[[ RECORDS PROVIDED, beginning ]]
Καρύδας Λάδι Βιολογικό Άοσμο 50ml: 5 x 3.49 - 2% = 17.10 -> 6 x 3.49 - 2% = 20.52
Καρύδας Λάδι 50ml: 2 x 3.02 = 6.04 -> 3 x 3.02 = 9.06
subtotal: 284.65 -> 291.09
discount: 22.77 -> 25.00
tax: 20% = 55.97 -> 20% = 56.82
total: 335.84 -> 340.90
[[ RECORDS PROVIDED, end ]]
◆ TASK BRIEF
Please give back all of the data exactly as it appears.

◆ ANSWER TO THE EXERCISE
Καρύδας Λάδι Βιολογικό Άοσμο 50ml: 5 x 3.49 - 2% = 17.10 -> 6 x 3.49 - 2% = 20.52
Καρύδας Λάδι 50ml: 2 x 3.02 = 6.04 -> 3 x 3.02 = 9.06
subtotal: 284.65 -> 291.09
discount: 22.77 -> 25.00
tax: 20% = 55.97 -> 20% = 56.82
total: 335.84 -> 340.90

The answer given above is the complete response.